SUPPLIED INFORMATION
────────

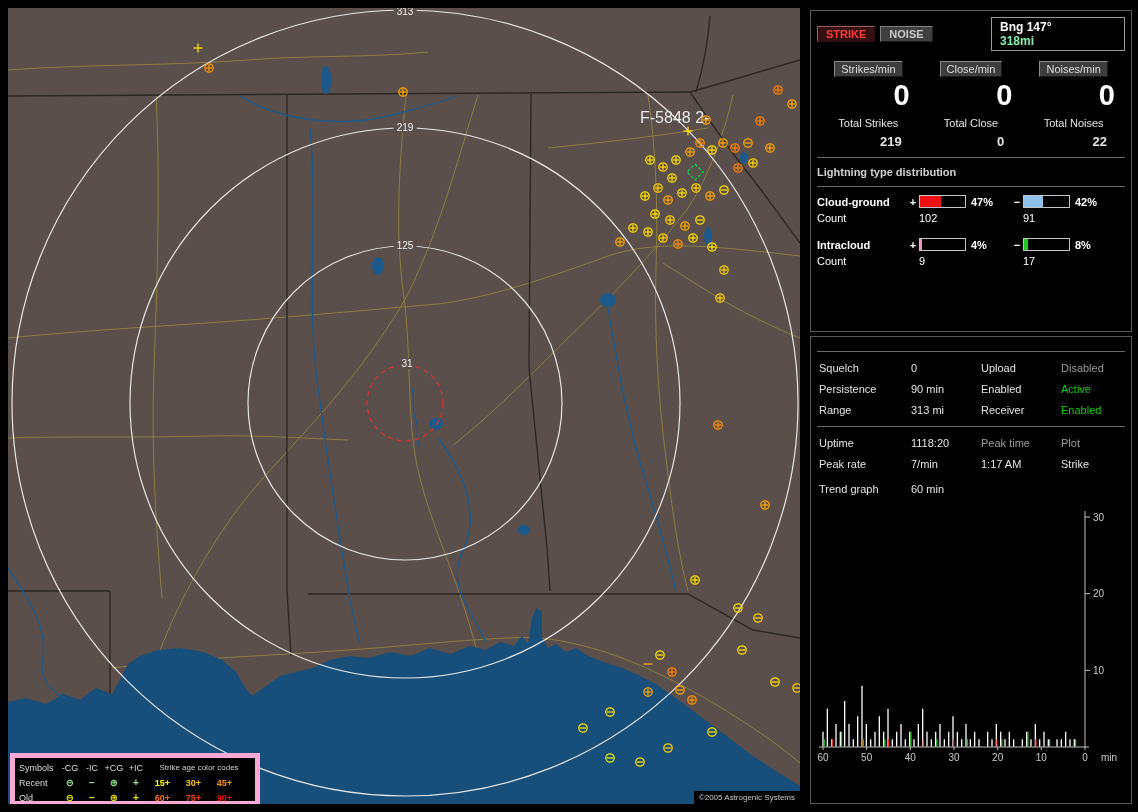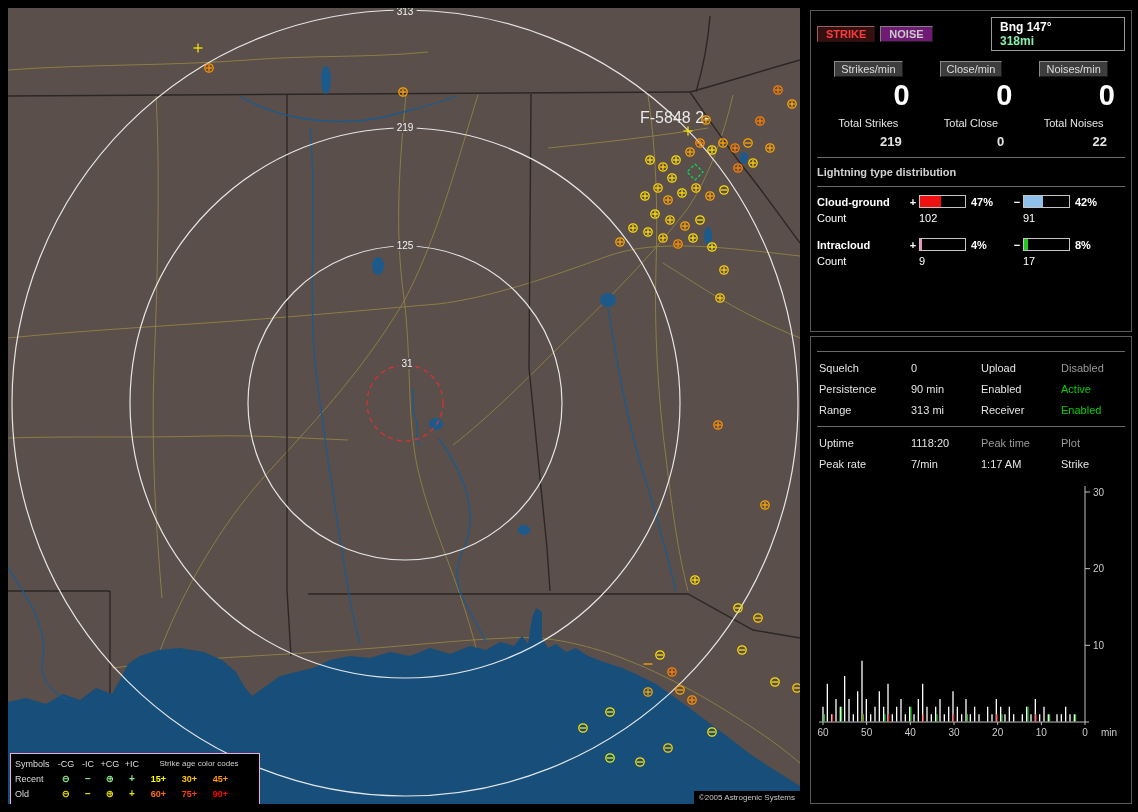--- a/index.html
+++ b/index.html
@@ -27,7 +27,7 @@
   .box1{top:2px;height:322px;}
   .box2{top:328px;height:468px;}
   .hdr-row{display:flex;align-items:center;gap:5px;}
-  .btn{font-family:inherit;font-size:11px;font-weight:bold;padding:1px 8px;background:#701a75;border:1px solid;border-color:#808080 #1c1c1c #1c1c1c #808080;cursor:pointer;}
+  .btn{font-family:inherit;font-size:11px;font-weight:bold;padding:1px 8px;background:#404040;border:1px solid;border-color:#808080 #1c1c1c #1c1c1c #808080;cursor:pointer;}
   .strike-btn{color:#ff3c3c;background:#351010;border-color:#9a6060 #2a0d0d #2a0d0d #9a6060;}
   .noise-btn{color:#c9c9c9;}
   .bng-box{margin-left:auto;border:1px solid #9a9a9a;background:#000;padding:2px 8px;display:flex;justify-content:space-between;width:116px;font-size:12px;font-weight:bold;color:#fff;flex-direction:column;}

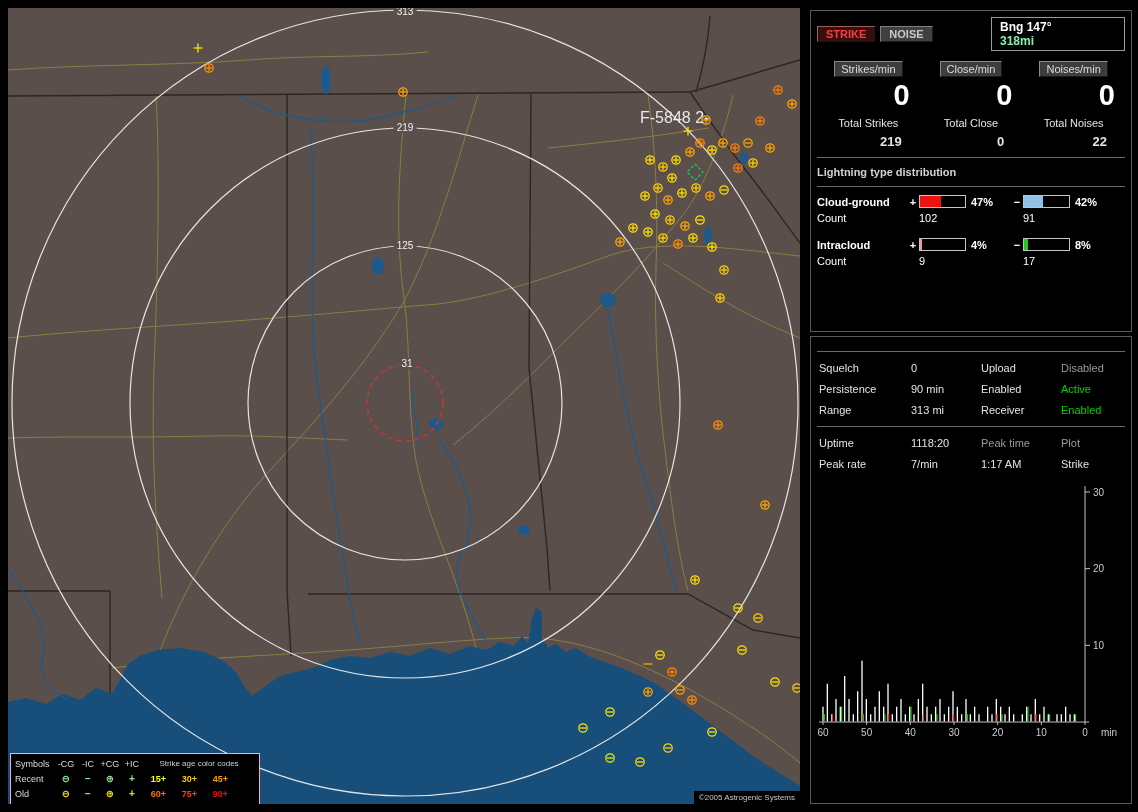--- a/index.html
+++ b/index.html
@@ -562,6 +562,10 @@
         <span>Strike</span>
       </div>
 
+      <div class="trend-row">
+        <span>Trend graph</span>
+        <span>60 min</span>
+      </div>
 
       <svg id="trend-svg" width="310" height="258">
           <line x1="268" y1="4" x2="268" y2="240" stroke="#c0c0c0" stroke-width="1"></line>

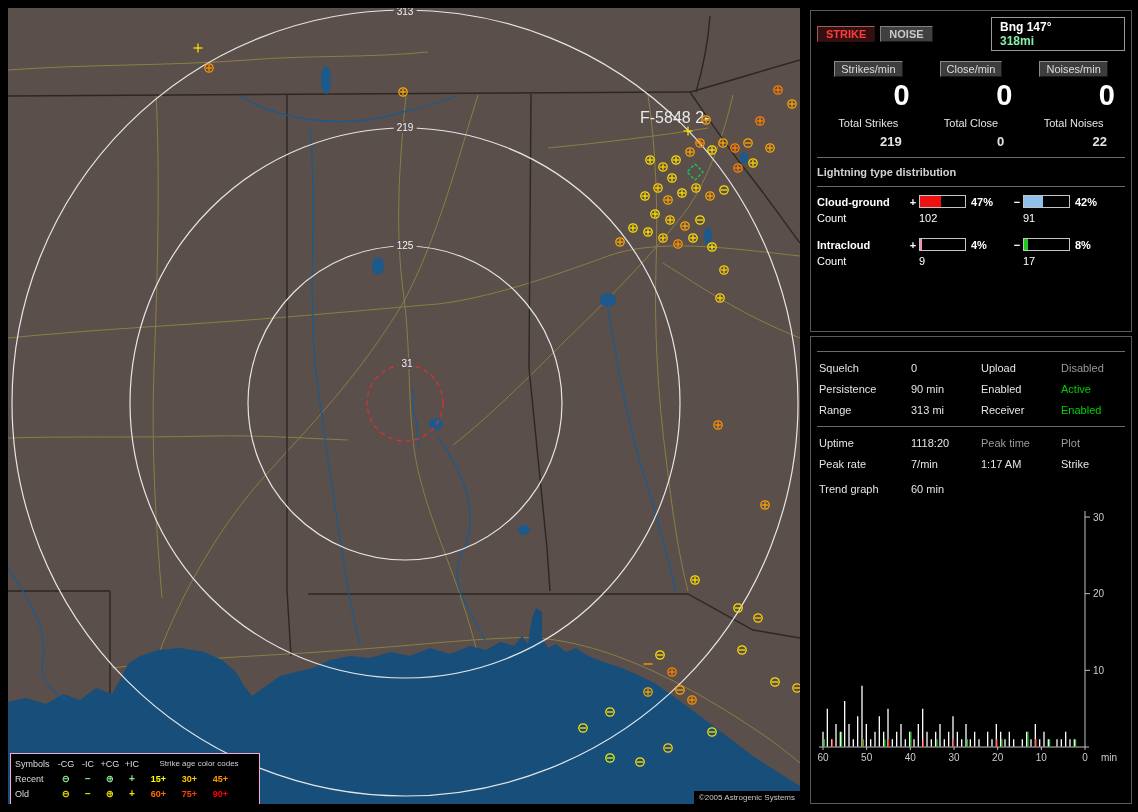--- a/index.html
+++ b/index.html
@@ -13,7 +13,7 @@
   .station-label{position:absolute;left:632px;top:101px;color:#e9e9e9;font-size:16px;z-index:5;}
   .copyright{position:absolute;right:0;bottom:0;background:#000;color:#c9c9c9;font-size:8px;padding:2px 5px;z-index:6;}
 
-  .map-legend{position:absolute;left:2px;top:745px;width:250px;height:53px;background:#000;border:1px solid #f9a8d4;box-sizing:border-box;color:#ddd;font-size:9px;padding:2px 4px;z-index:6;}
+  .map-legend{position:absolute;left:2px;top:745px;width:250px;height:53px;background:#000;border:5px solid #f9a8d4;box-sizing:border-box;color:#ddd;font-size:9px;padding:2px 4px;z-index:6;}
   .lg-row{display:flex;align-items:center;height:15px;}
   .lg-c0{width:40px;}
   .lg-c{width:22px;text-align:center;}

────────

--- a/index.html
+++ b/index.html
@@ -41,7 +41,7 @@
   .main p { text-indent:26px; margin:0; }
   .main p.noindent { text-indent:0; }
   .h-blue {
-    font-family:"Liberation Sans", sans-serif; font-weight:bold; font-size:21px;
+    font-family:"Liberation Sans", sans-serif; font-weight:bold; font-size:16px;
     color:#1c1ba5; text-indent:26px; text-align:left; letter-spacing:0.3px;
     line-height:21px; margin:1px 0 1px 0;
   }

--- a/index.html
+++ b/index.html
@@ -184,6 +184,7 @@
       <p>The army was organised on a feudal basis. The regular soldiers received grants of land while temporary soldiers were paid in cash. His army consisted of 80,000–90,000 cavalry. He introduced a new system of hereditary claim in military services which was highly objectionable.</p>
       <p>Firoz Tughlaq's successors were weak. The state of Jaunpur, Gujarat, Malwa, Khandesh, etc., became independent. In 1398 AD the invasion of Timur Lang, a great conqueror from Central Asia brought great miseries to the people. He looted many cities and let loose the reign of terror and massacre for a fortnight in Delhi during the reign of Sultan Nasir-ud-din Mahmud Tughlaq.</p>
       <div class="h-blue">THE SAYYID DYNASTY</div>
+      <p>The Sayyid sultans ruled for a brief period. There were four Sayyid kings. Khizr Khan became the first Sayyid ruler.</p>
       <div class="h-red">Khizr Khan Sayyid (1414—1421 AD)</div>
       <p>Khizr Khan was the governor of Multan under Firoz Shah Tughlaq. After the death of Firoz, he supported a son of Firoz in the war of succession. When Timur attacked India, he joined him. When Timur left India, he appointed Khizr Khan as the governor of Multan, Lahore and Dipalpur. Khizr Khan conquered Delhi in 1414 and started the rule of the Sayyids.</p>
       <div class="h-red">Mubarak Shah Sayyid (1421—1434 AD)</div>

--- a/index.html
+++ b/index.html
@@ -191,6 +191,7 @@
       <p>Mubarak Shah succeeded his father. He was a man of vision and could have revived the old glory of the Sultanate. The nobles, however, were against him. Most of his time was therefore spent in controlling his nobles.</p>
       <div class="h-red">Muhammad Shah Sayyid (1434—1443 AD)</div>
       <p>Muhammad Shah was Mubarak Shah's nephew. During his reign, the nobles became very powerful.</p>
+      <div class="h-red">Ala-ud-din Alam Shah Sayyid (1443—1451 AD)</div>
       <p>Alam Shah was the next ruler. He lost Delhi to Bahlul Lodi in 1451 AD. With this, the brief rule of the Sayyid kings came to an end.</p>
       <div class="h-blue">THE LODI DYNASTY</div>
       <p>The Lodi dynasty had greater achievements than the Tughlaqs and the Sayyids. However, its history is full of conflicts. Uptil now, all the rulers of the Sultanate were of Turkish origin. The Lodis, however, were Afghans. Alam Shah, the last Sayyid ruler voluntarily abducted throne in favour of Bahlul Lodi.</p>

────────

WHAT THIS TASK INVOLVES
Where a line of the entries contains "display", report that line.

RESPONSE
   .hdr-row{display:flex;align-items:center;gap:5px;}
   .bng-box{margin-left:auto;border:1px solid #9a9a9a;background:#000;padding:2px 8px;display:flex;justify-content:space-between;width:116px;font-size:12px;font-weight:bold;color:#fff;flex-direction:column;}
   .lg-row{display:flex;align-items:center;height:15px;}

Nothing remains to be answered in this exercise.